Without LLM — pure search engine:
You call /api/search, /api/query, /api/aggregate directly.
The DB does keyword matching, vector similarity, filtering, stats.
No model needed. Sub-millisecond responses.
With small LLM (350M-3B) — strategy-based agent:
1. Question comes in (/api/ask)
2. Heuristic classifies: is this a search? aggregate? comparison? deep read?
3. Deterministic tool chain runs (search → read → get analyses → aggregate)
4. LLM gets the gathered data + question → writes a 2-4 sentence answer
5. The model never picks tools — it only summarizes data (its strong suit)
With small LLM + orchestration — parallel decomposition:
1. Big question comes in (/api/pipeline)
2. LLM splits into 3-4 sub-questions
3. Each sub-question runs step 2-4 above IN PARALLEL
4. LLM checks: are there gaps? → spawns more searches
5. Tournament merge: pairs of results merged → merged → final report
With big LLM (7B+, Claude, GPT) — full agentic:
The big model gets 16 tools and picks what to call freely.
It can chain search → read_node → get_analyses → find_similar → respond.
Works through the standard /api/ask endpoint with tool_choice=required.
All modes coexist. Switch per request with "no_llm": true or "model": "big-model".

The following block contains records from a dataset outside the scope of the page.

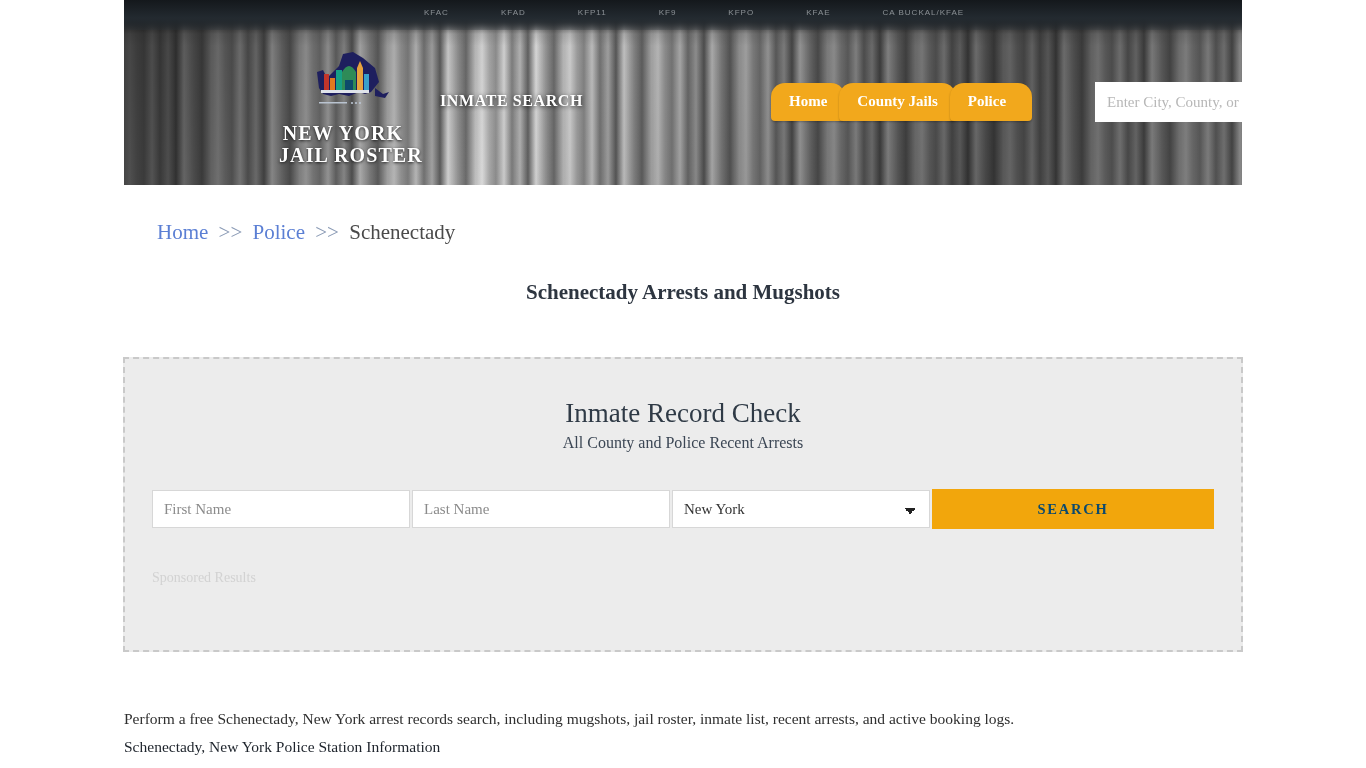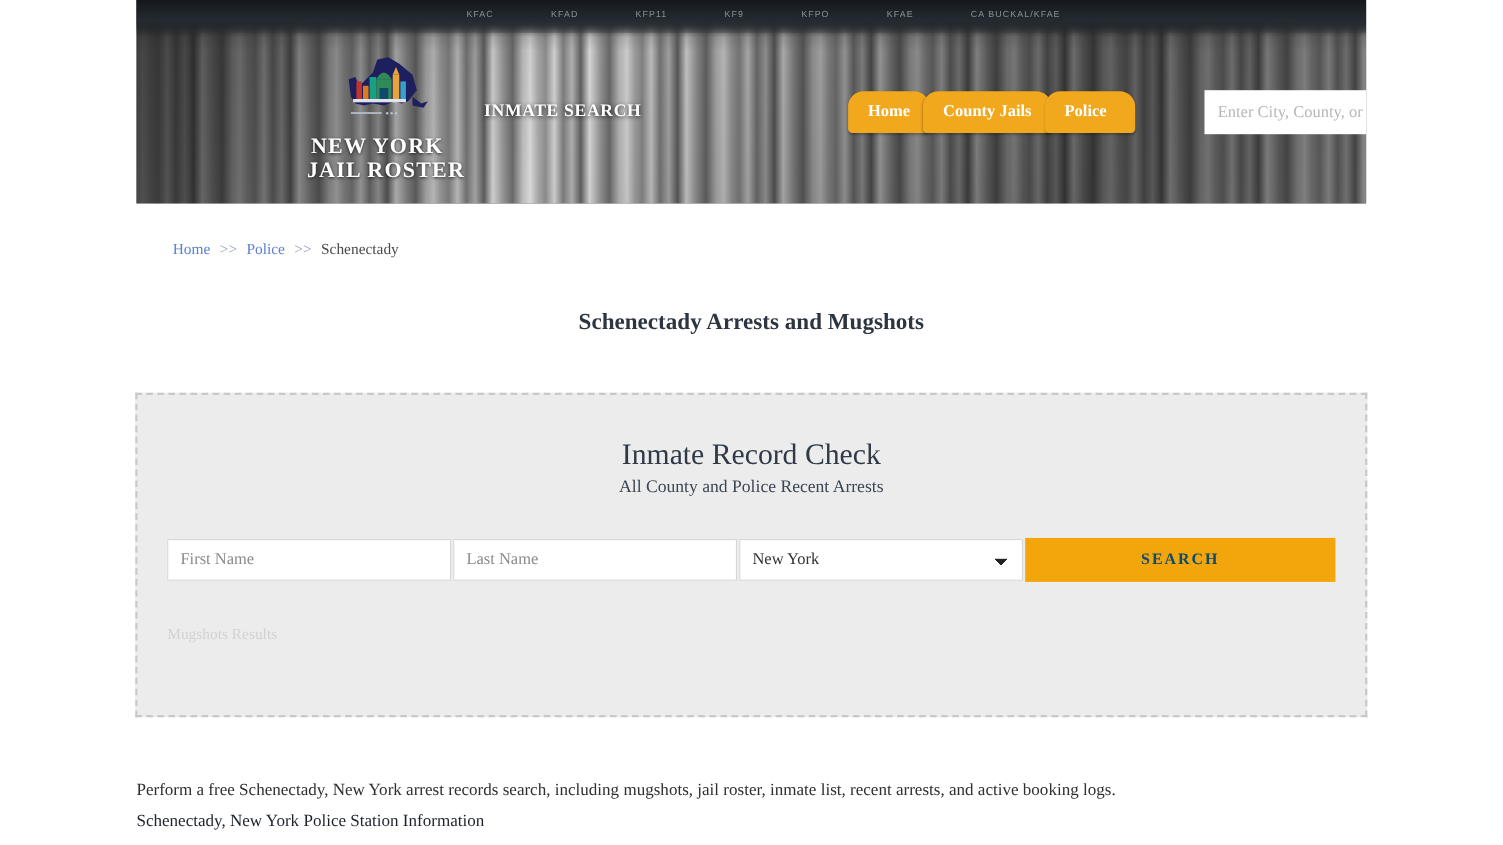--- a/index.html
+++ b/index.html
@@ -116,21 +116,21 @@
     font-family: "Liberation Serif", serif;
     font-size: 15px;
     color: #444;
   }
   .hsearch-input::placeholder { color: #b7b7b7; }
 
   
   .breadcrumb {
     position: absolute; left: 157px; top: 220px;
     font-family: "Liberation Serif", serif;
-    font-size: 14px;
+    font-size: 21px;
     color: #555;
   }
   .crumb-link { color: #5b7fd4; text-decoration: none; cursor: pointer; }
   .crumb-sep { color: #8a9ab5; margin: 0 5px; }
   .crumb-current { color: #4a4a4a; }
 
   
   .page-title {
     position: absolute; left: 0; top: 266px; width: 1366px;
     text-align: center;
@@ -300,19 +300,19 @@
 
     <div class="form-row">
       <input class="fld fld-first" type="text" placeholder="First Name" style="">
       <input class="fld fld-last" type="text" placeholder="Last Name" style="">
       <select class="fld fld-state">
         <option>New York</option>
       </select>
       <button class="btn-search">SEARCH</button>
     </div>
 
-    <div class="sponsored">Mugshots Results</div>
+    <div class="sponsored">Sponsored Results</div>
   </div>
 
   <p class="body-copy">Perform a free Schenectady, New York arrest records search, including mugshots, jail roster, inmate list, recent arrests, and active booking logs.</p>
   <div class="body-heading">Schenectady, New York Police Station Information</div>
 
 </div>
 
 </body></html>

┌─────────────────────────────────────────────────────────┐
│ Cortex Server │
│ │
│ ┌─────────┐ ┌──────────┐ ┌────────────┐ │
│ │ Nodes │ │ Analyses │ │ Embeddings │ │
│ │ (DashMap)│ │ (DashMap) │ │ (VectorStore│ │
│ │ │ │ │ │ SIMD flat) │ │
│ └────┬────┘ └────┬─────┘ └─────┬──────┘ │
│ │ │ │ │
│ ┌────┴────────────┴──────────────┴──────┐ │
│ │ Search Engine │ │
│ │ Keyword (inverted index) │ │
│ │ + Vector (SIMD dot product) │ │
│ │ + RRF fusion │ │
│ │ + Domain-partitioned pre-filtering │ │
│ └───────────────┬───────────────────────┘ │
│ │ │
│ ┌───────────────┴───────────────────────┐ │
│ │ Agent Layer │ │
│ │ Strategy agent (small models) │ │
│ │ Full agentic (big models) │ │
│ │ Orchestrator (tree decomposition) │ │
│ │ Pipeline (recursive gather+merge) │ │
│ └───────────────────────────────────────┘ │
└─────────────────────────────────────────────────────────┘
Everything is a Node in a tree:
Movie Paper Codebase
├── Act 1 ├── Abstract ├── src/
│ ├── Scene 1 │ └── chunk │ ├── auth/
│ │ ├── Shot 1 ├── Methods │ │ ├── login.ts
│ │ └── Dialogue 1 │ └── Equation 1 │ │ └── middleware.ts
│ └── Scene 2 └── Results │ └── api/
└── Act 2 └── tests/
Each node can have:
- Multiple embeddings (semantic, visual, audio, code — any modality)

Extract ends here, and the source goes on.